_TASK ITEM_
Starting at the line with "subtotal: 8198.50 -> 8233.90" and going on through the line with "total: 7936.15 -> 7970.42", reproduce each line in the records below exactly and nothing more.

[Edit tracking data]
---------------

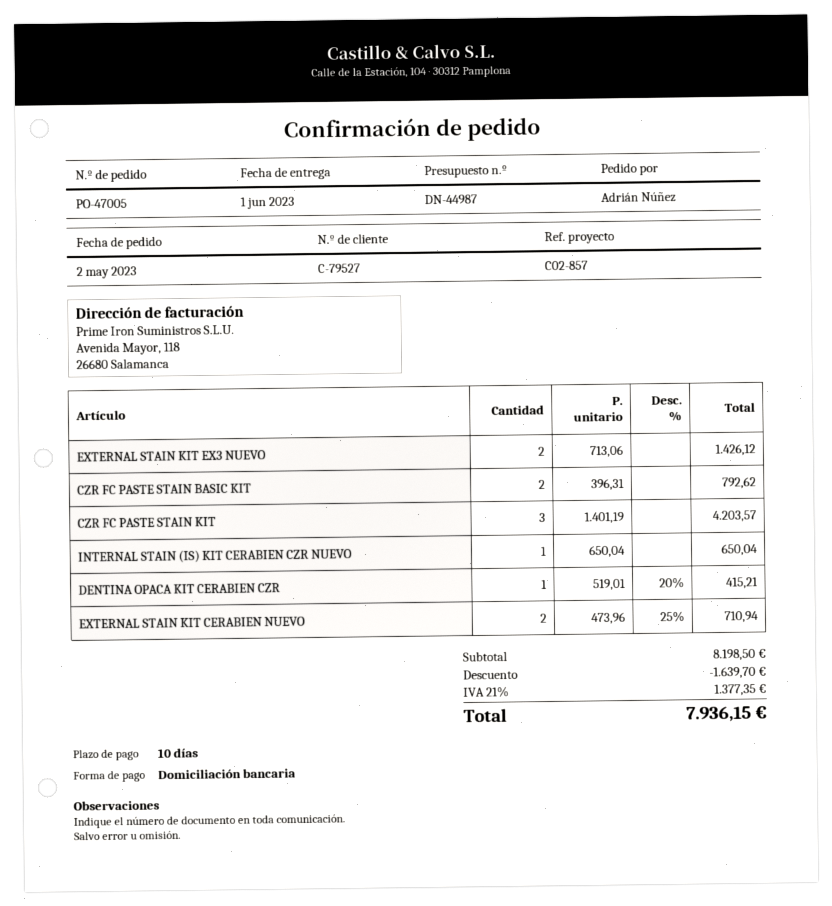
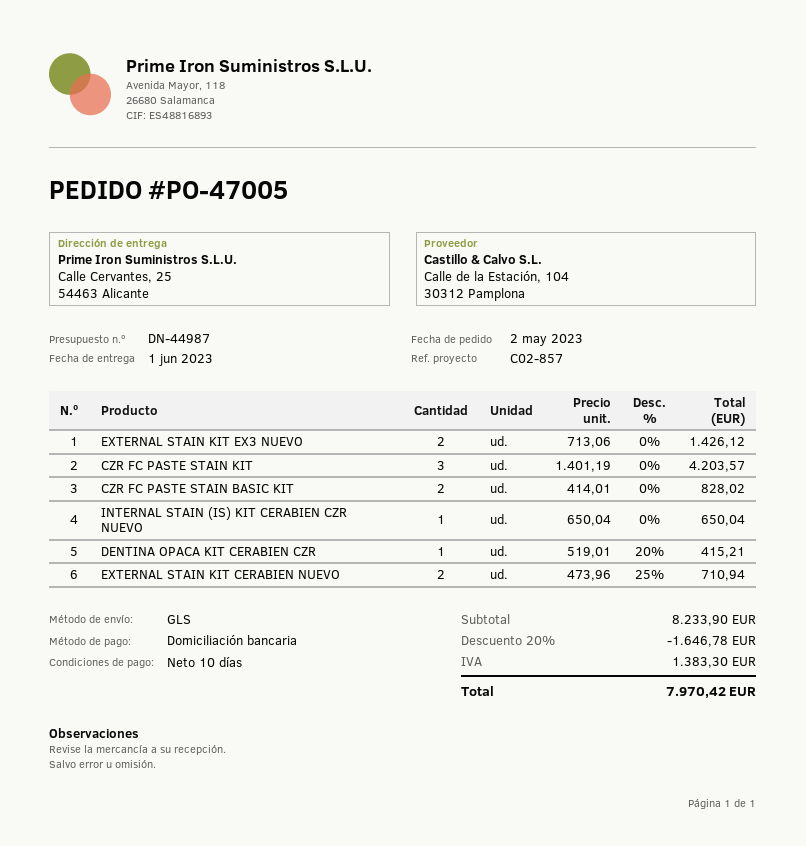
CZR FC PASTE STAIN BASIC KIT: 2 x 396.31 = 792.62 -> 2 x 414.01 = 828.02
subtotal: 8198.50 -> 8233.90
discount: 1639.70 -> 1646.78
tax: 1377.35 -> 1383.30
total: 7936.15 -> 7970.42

---------------

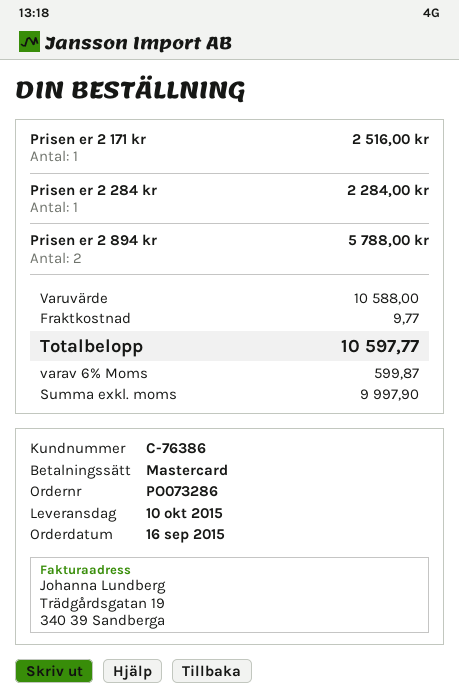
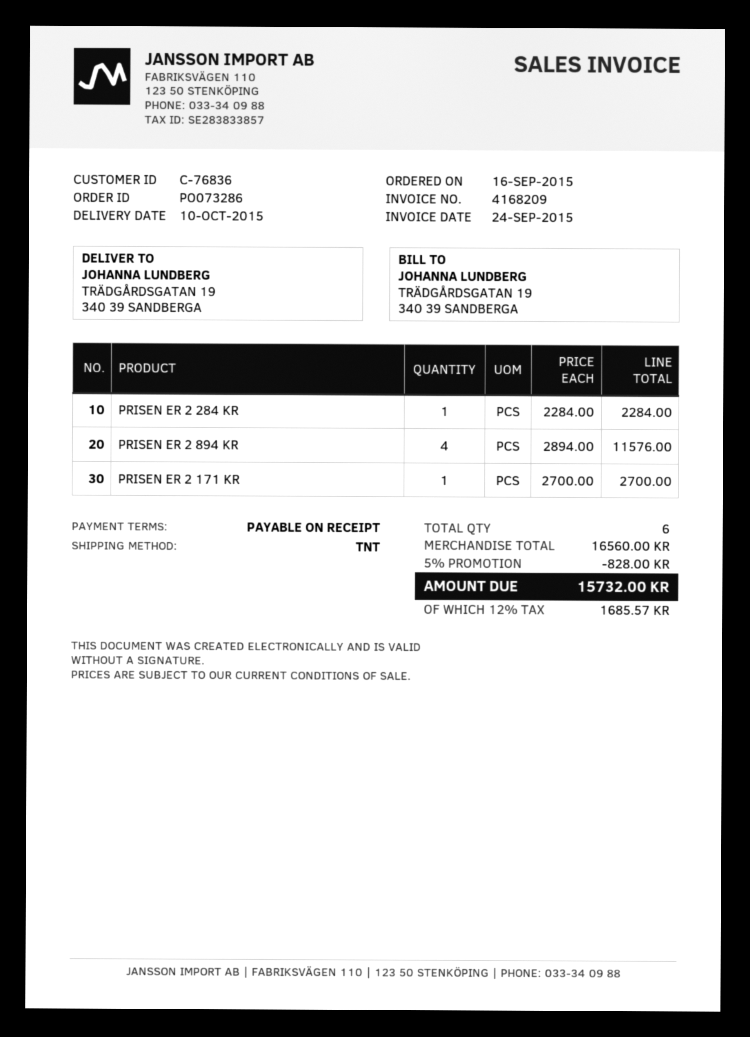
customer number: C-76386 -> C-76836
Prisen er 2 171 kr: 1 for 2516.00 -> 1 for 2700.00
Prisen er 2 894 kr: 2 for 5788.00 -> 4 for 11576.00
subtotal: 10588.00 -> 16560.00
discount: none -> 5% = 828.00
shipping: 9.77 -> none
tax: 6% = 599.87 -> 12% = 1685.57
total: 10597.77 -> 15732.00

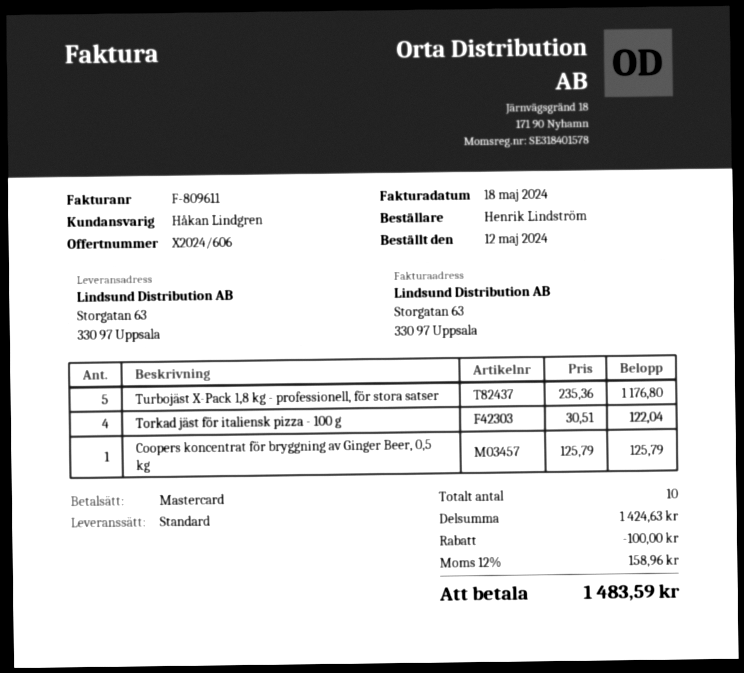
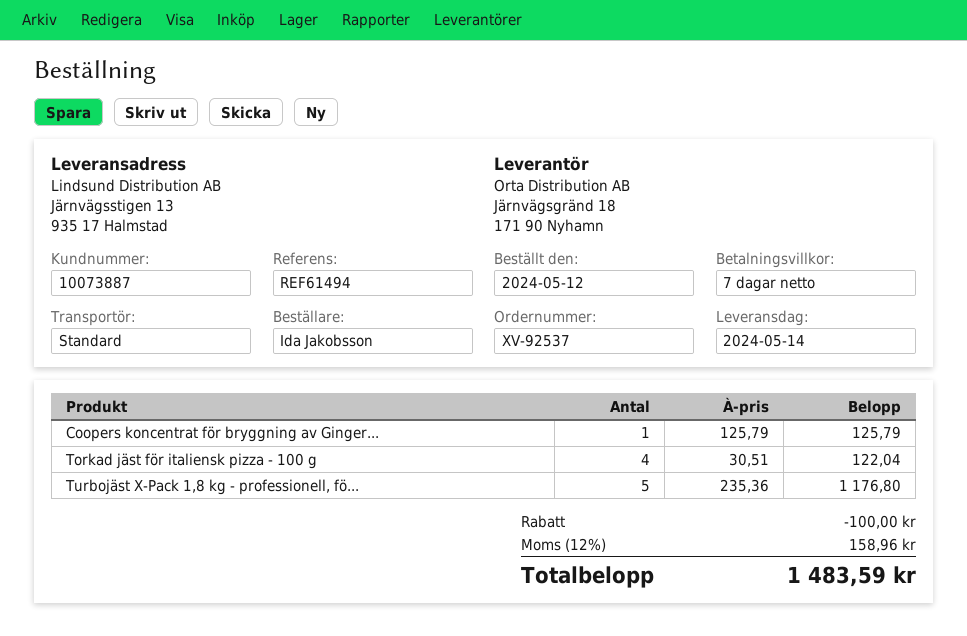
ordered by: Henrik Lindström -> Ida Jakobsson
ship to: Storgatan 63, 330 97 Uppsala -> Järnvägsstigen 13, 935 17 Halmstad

---------------

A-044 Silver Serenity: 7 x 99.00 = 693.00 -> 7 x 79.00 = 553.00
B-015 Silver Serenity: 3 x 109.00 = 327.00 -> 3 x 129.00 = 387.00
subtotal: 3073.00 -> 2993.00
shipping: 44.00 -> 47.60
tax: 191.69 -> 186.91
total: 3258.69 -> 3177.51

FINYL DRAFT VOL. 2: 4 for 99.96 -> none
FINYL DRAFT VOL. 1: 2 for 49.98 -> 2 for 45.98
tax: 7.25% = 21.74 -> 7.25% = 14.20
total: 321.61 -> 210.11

---------------

_RESPONSE TO THIS TASK_
subtotal: 8198.50 -> 8233.90
discount: 1639.70 -> 1646.78
tax: 1377.35 -> 1383.30
total: 7936.15 -> 7970.42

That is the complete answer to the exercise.